What to do:
In the records that follow, the lines from the one containing "Liberation Sans, sans-serif;" to the one containing "<p>20．社会保障和就业支", inclusive, are to be given again exactly.

########

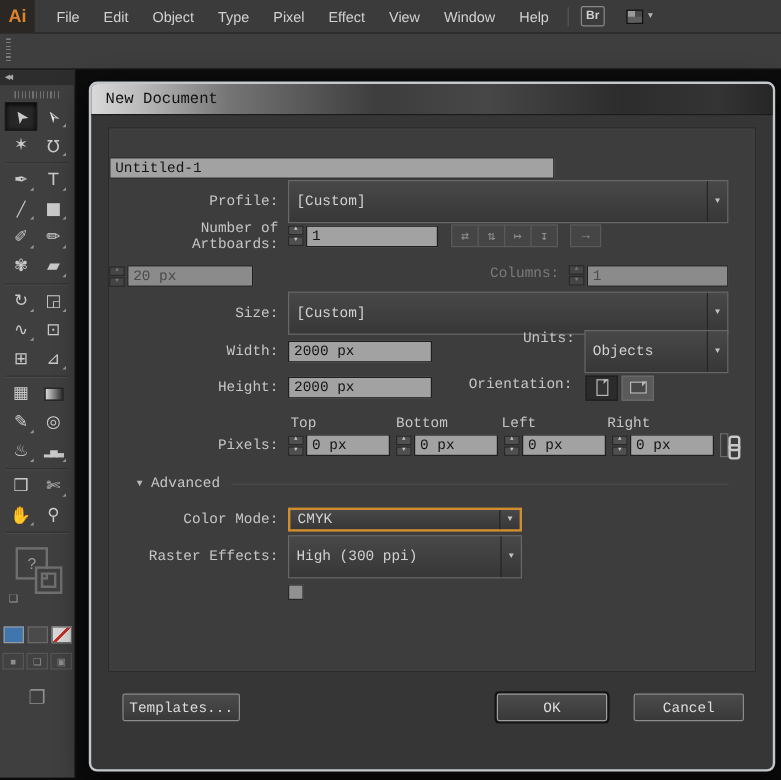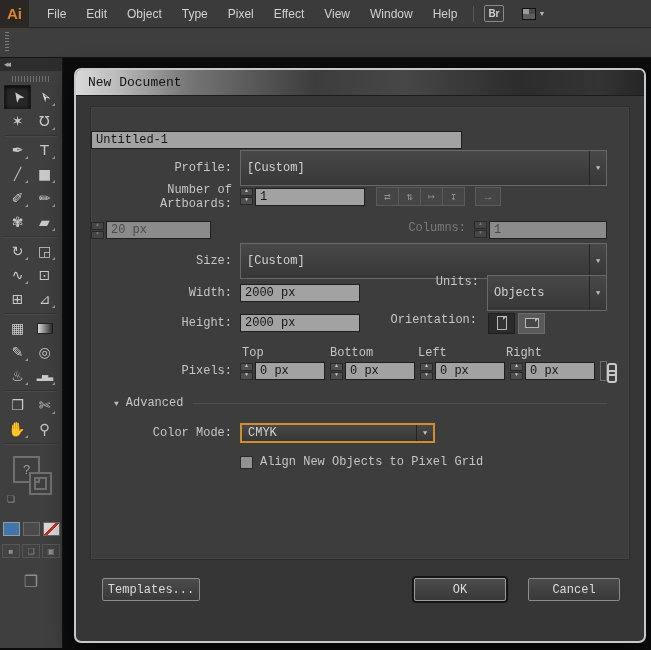--- a/index.html
+++ b/index.html
@@ -418,25 +418,31 @@
         </div>
 
         <div class="row cm-row">
           <span class="lbl" data-name="color-mode-label">Color Mode:</span>
           <div class="dd w195 accent" data-name="color-mode-dropdown">
             <span class="val" data-name="color-mode-value">CMYK</span>
             <span class="arr" data-name="dropdown-arrow-icon">▼</span>
           </div>
         </div>
 
+        <div class="row" style="height:19px; margin-bottom:12px;">
+          <span class="lbl" data-name="raster-effects-label">Raster Effects:</span>
+          <div class="dd w195" data-name="raster-effects-dropdown">
+            <span class="val" data-name="raster-effects-value">High (300 ppi)</span>
+            <span class="arr" data-name="dropdown-arrow-icon">▼</span>
+          </div>
+        </div>
 
 
         <div class="row cb-row">
           <span class="cb" data-name="align-pixel-grid-checkbox"></span>
-          <span data-name="align-pixel-grid-label">Align New Objects to Pixel Grid</span>
         </div>
 
       </div>
 
       <div class="btnrow" data-name="dialog-button-row">
         <button class="btn templates" data-name="templates-button">Templates...</button>
         <button class="btn ok" data-name="ok-button">OK</button>
         <button class="btn cancel" data-name="cancel-button">Cancel</button>
       </div>
     </div>

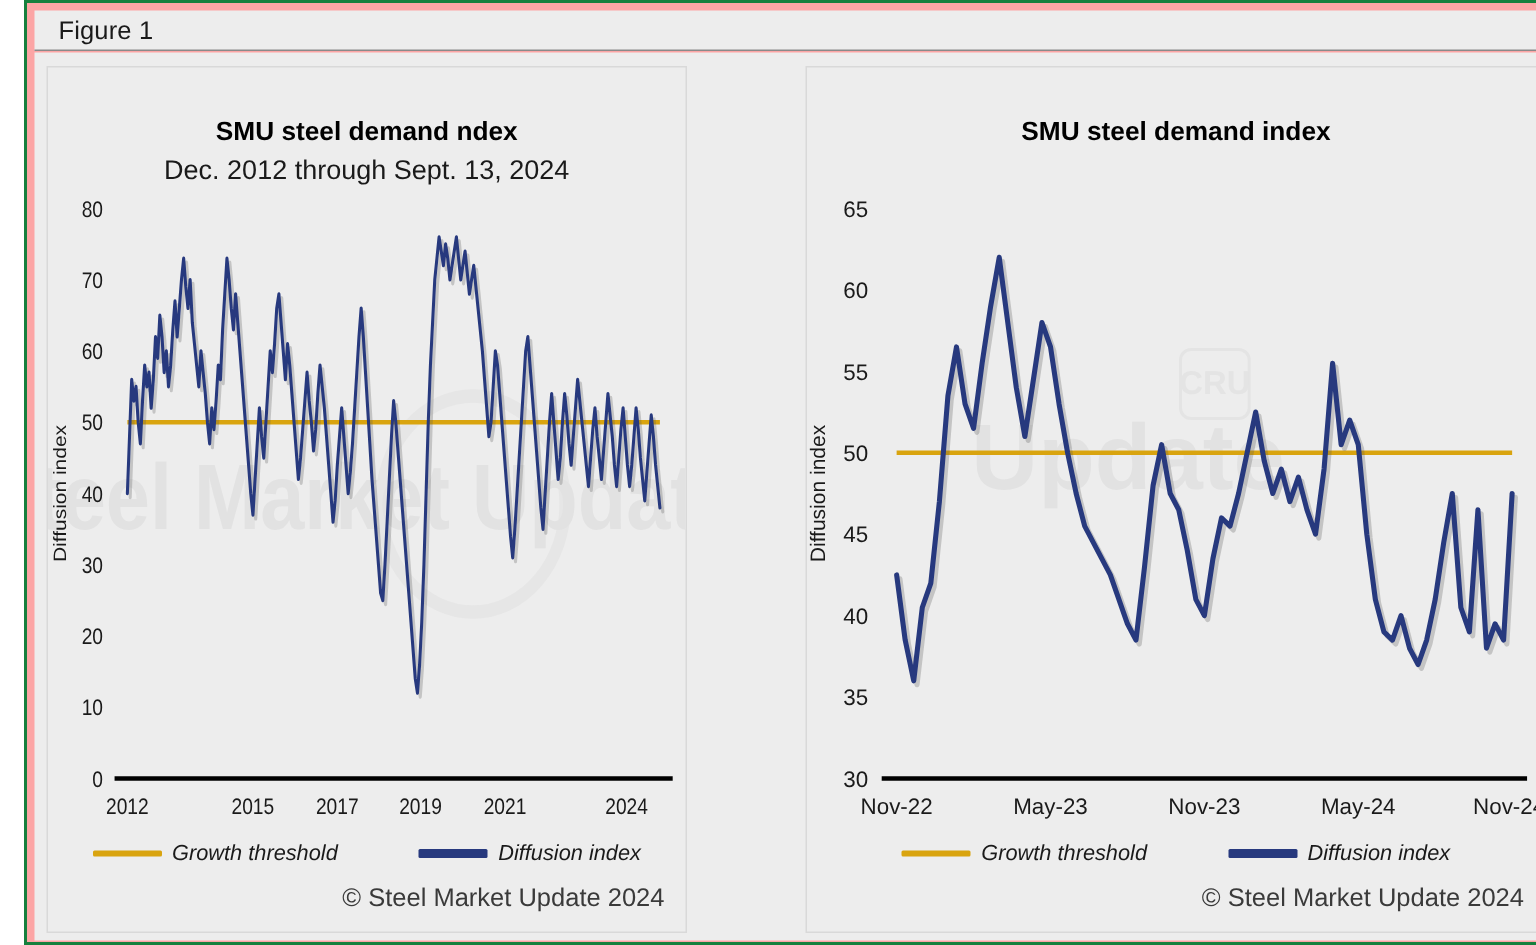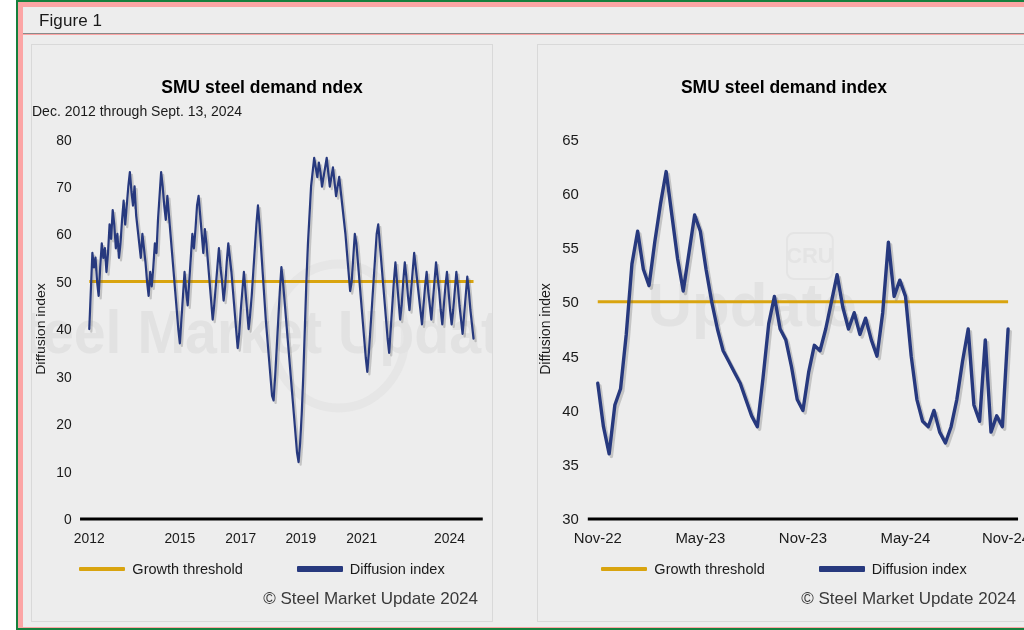--- a/index.html
+++ b/index.html
@@ -31,44 +31,44 @@
     position:absolute;left:5px;top:33px;width:1014px;height:592px;
     background:#ededed;
   }
   .panel{
     position:absolute;top:9px;height:578px;
     background:#ededed;
     border:1px solid #d9d9d9;
     box-sizing:border-box;
     overflow:hidden;
   }
-  .panel-left{left:8px;width:462px;}
+  .panel-left{left:8px;width:427px;}
   .panel-right{left:514px;width:494px;}
 
   .chart-title{
     position:absolute;left:0;right:0;top:32px;
     text-align:center;
     font-size:17.5px;font-weight:bold;color:#000;
     white-space:nowrap;
   }
   .chart-subtitle{
     position:absolute;left:0;right:0;top:58px;
-    text-align:left;
-    font-size:14px;color:#1a1a1a;
+    text-align:center;
+    font-size:18px;color:#1a1a1a;
     white-space:nowrap;
   }
 
   .plot-wrap{
     position:absolute;left:0;top:86px;width:100%;height:420px;
   }
   .plot-wrap svg{display:block;width:100%;height:100%;}
 
   .legend{
     position:absolute;left:0;right:0;bottom:44px;
-    display:flex;justify-content:center;align-items:center;gap:54px;
+    display:flex;justify-content:center;align-items:center;gap:54px;font-style:italic;
   }
   .legend-item{display:flex;align-items:center;gap:7px;}
   .legend-swatch{display:block;height:4px;width:46px;border-radius:1px;}
   .legend-swatch.blue{height:6px;}
   .legend-label{font-size:14.5px;color:#1a1a1a;white-space:nowrap;}
 
   .copyright{
     position:absolute;right:14px;bottom:12px;
     font-size:17px;color:#3a3a3a;white-space:nowrap;
   }

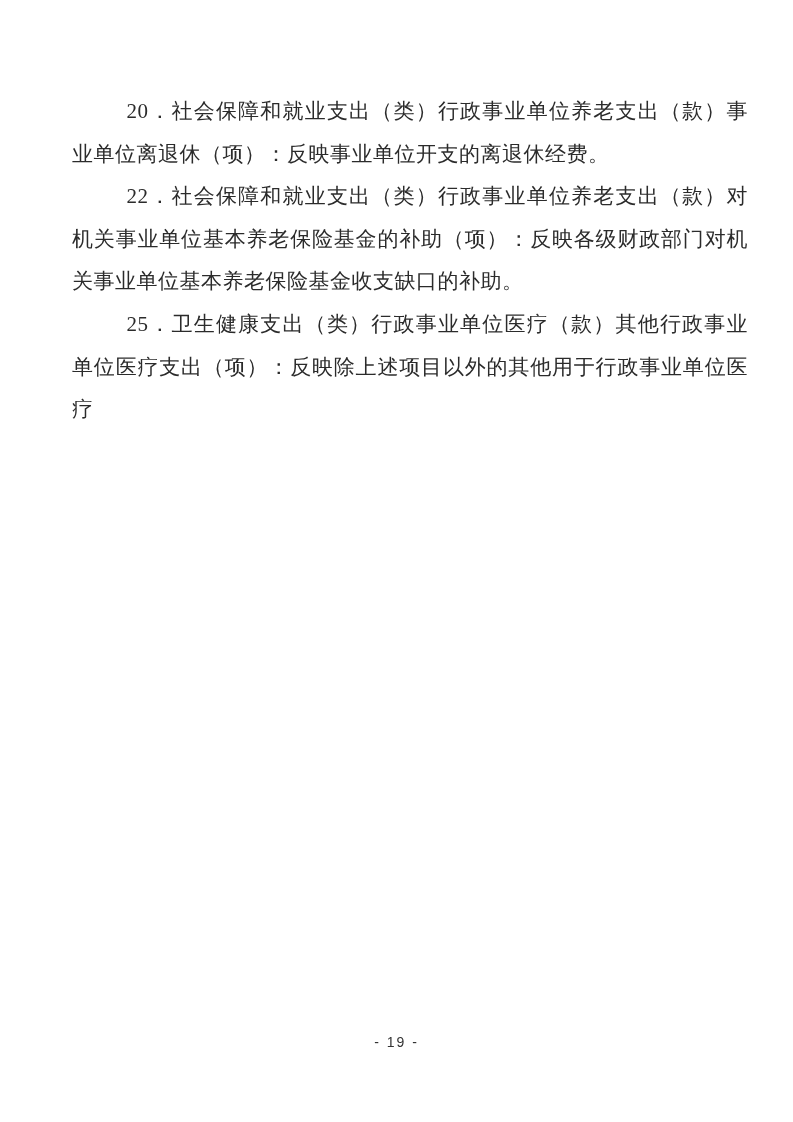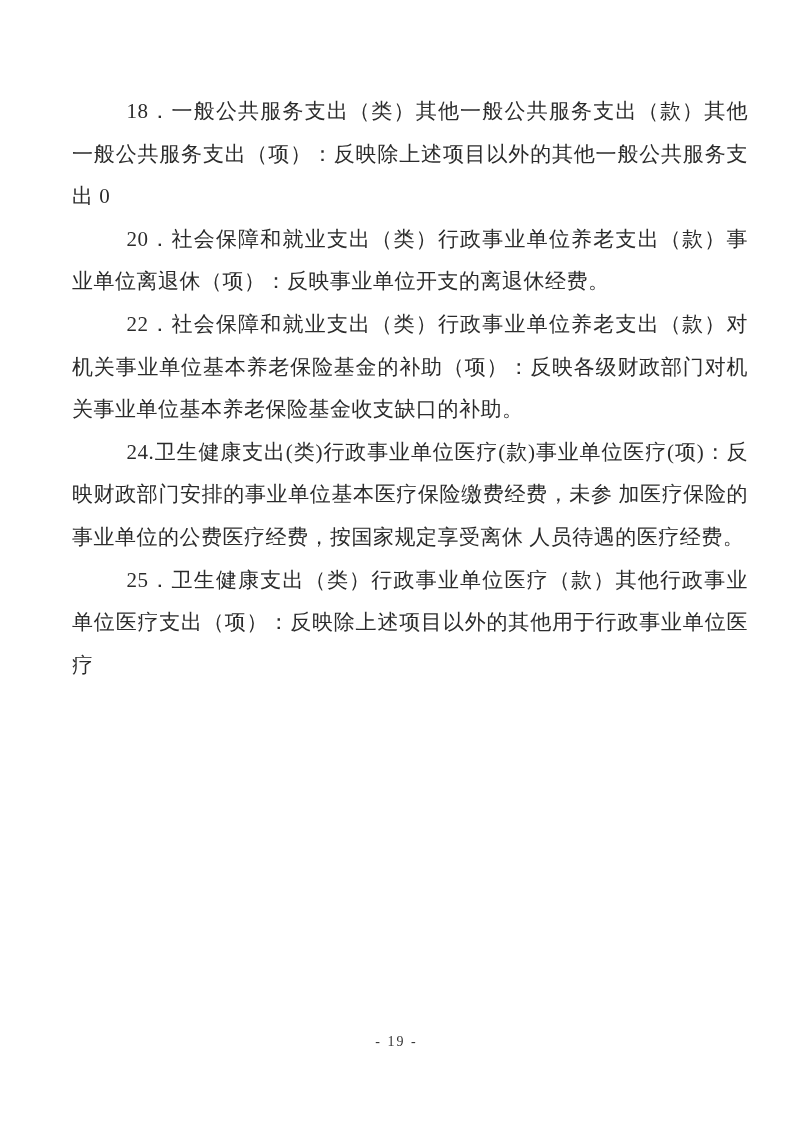--- a/index.html
+++ b/index.html
@@ -35,30 +35,28 @@
   .footer {
     position: absolute;
     left: 0;
     top: 1032px;
     width: 100%;
     text-align: center;
     color: #333333;
     font-size: 14px;
     line-height: 20px;
     letter-spacing: 2px;
-    font-family: Liberation Serif, serif;
+    font-family: Liberation Sans, sans-serif;
   }
 </style>
 </head>
 <body>
 
 <div class="page">
   <div class="content">
-    <p>18．一般公共服务支出（类）其他一般公共服务支出（款）其他一般公共服务支出（项）：反映除上述项目以外的其他一般公共服务支出 0</p>
     <p>20．社会保障和就业支出（类）行政事业单位养老支出（款）事业单位离退休（项）：反映事业单位开支的离退休经费。</p>
     <p>22．社会保障和就业支出（类）行政事业单位养老支出（款）对机关事业单位基本养老保险基金的补助（项）：反映各级财政部门对机关事业单位基本养老保险基金收支缺口的补助。</p>
-    <p>24.卫生健康支出(类)行政事业单位医疗(款)事业单位医疗(项)：反映财政部门安排的事业单位基本医疗保险缴费经费，未参 加医疗保险的事业单位的公费医疗经费，按国家规定享受离休 人员待遇的医疗经费。</p>
     <p>25．卫生健康支出（类）行政事业单位医疗（款）其他行政事业单位医疗支出（项）：反映除上述项目以外的其他用于行政事业单位医疗</p>
   </div>
   <div class="footer">
     <span>- 19 -</span>
   </div>
 </div>
 
 </body></html>

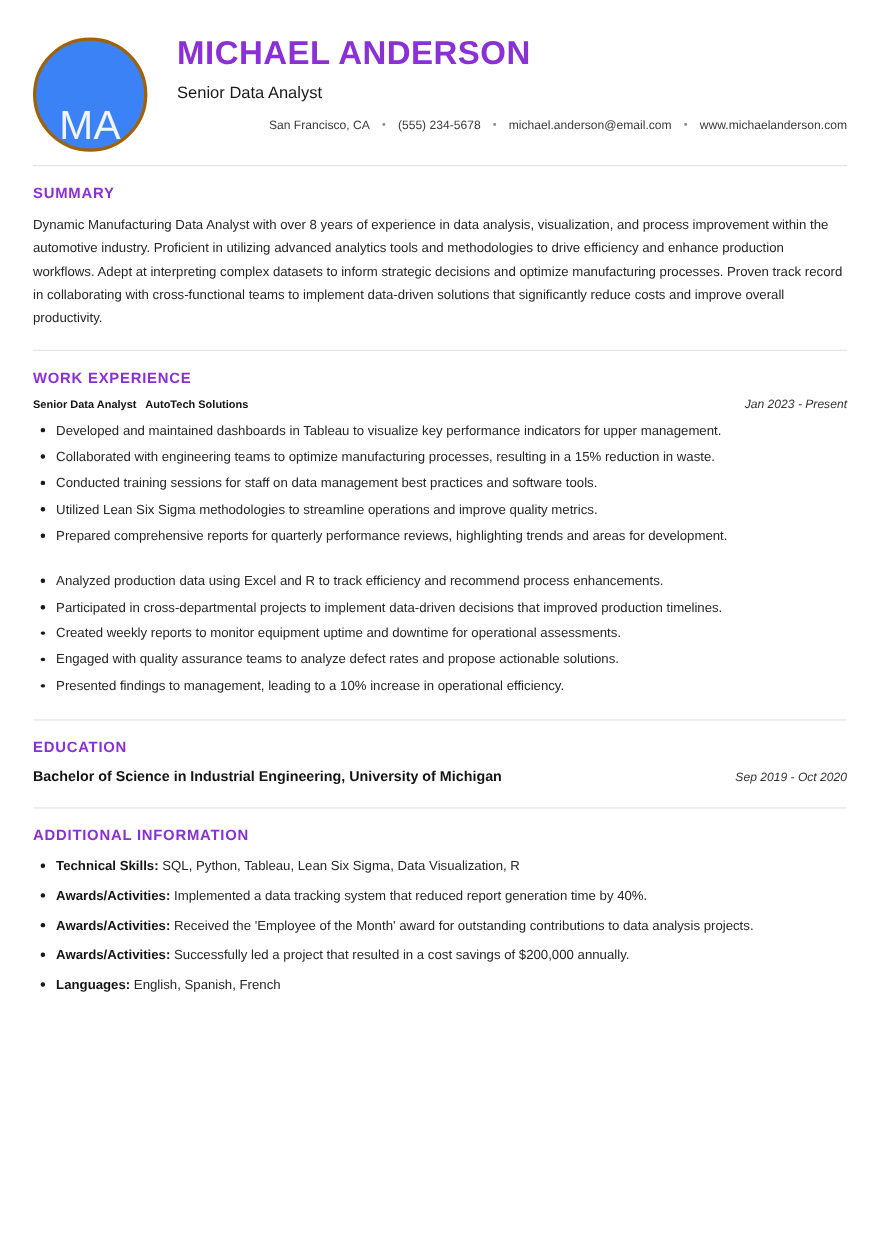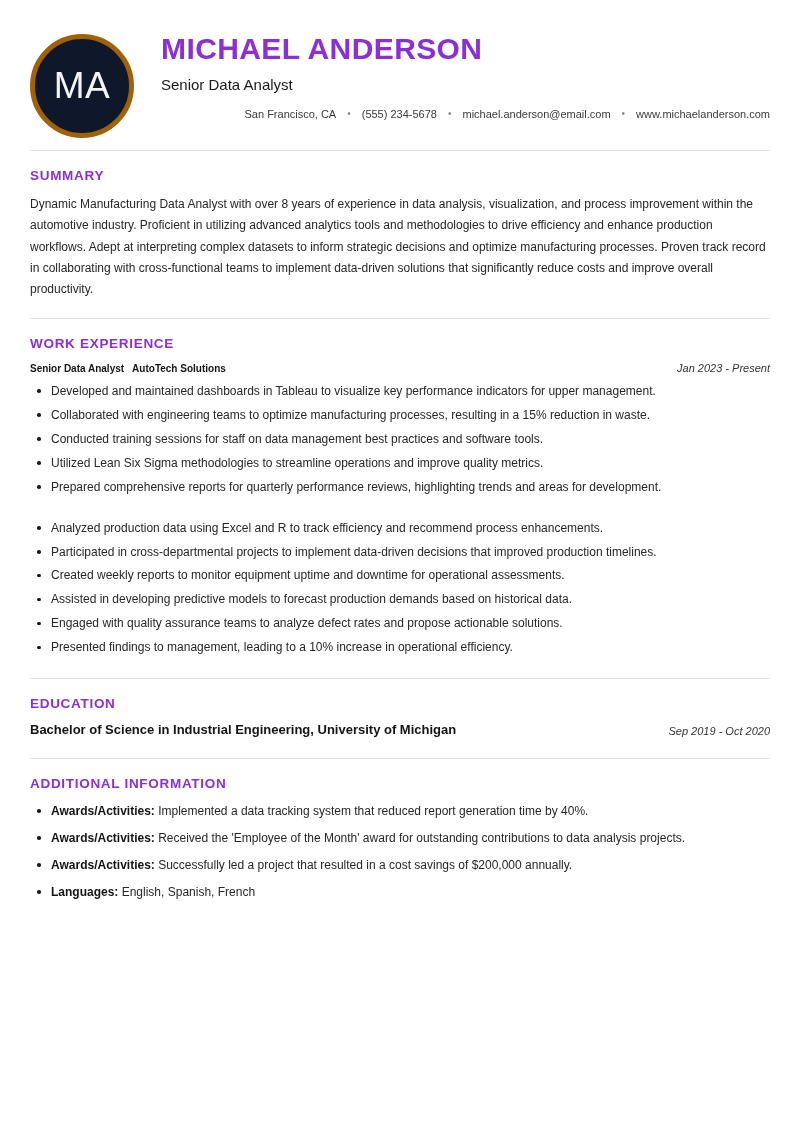--- a/index.html
+++ b/index.html
@@ -29,25 +29,25 @@
     display: flex;
     align-items: flex-start;
     padding-top: 30px;
     padding-bottom: 12px;
   }
   .avatar-wrap {
     flex: 0 0 auto;
     width: 104px;
     height: 104px;
     border-radius: 50%;
-    background: #0f172a;
-    border: 5px solid #a16207;
+    background: #3b82f6;
+    border: 3px solid #a16207;
     box-sizing: border-box;
     display: flex;
-    align-items: center;
+    align-items: flex-end;
     justify-content: center;
     margin-top: 4px;
   }
   .avatar-initials {
     color: #f2f5f8;
     font-size: 37px;
     font-weight: 400;
     letter-spacing: 0.5px;
     font-family: "Liberation Sans", sans-serif;
   }
@@ -261,21 +261,20 @@
         <li>Utilized Lean Six Sigma methodologies to streamline operations and improve quality metrics.</li>
         <li>Prepared comprehensive reports for quarterly performance reviews, highlighting trends and areas for development.</li>
       </ul>
     </div>
 
     <div class="job">
       <ul class="bullets">
         <li>Analyzed production data using Excel and R to track efficiency and recommend process enhancements.</li>
         <li>Participated in cross-departmental projects to implement data-driven decisions that improved production timelines.</li>
         <li>Created weekly reports to monitor equipment uptime and downtime for operational assessments.</li>
-        <li>Assisted in developing predictive models to forecast production demands based on historical data.</li>
         <li>Engaged with quality assurance teams to analyze defect rates and propose actionable solutions.</li>
         <li>Presented findings to management, leading to a 10% increase in operational efficiency.</li>
       </ul>
     </div>
     <div class="exp-tail"></div>
   </div>
 
   <div class="divider"></div>
   <div class="section">
     <div class="section-title">EDUCATION</div>
@@ -284,20 +283,24 @@
       <div class="edu-dates">Sep 2019 - Oct 2020</div>
     </div>
     <div class="edu-tail"></div>
   </div>
 
   <div class="divider"></div>
   <div class="section">
     <div class="section-title">ADDITIONAL INFORMATION</div>
     <ul class="info-list">
       <li>
+        <span class="info-label">Technical Skills:</span>
+        <span class="info-value">SQL, Python, Tableau, Lean Six Sigma, Data Visualization, R</span>
+      </li>
+      <li>
         <span class="info-label">Awards/Activities:</span>
         <span class="info-value">Implemented a data tracking system that reduced report generation time by 40%.</span>
       </li>
       <li>
         <span class="info-label">Awards/Activities:</span>
         <span class="info-value">Received the 'Employee of the Month' award for outstanding contributions to data analysis projects.</span>
       </li>
       <li>
         <span class="info-label">Awards/Activities:</span>
         <span class="info-value">Successfully led a project that resulted in a cost savings of $200,000 annually.</span>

########

Answer section:
+    font-family: Liberation Sans, sans-serif;
   }
 </style>
 </head>
 <body>
 
 <div class="page">
   <div class="content">
-    <p>18．一般公共服务支出（类）其他一般公共服务支出（款）其他一般公共服务支出（项）：反映除上述项目以外的其他一般公共服务支出 0</p>
     <p>20．社会保障和就业支出（类）行政事业单位养老支出（款）事业单位离退休（项）：反映事业单位开支的离退休经费。</p>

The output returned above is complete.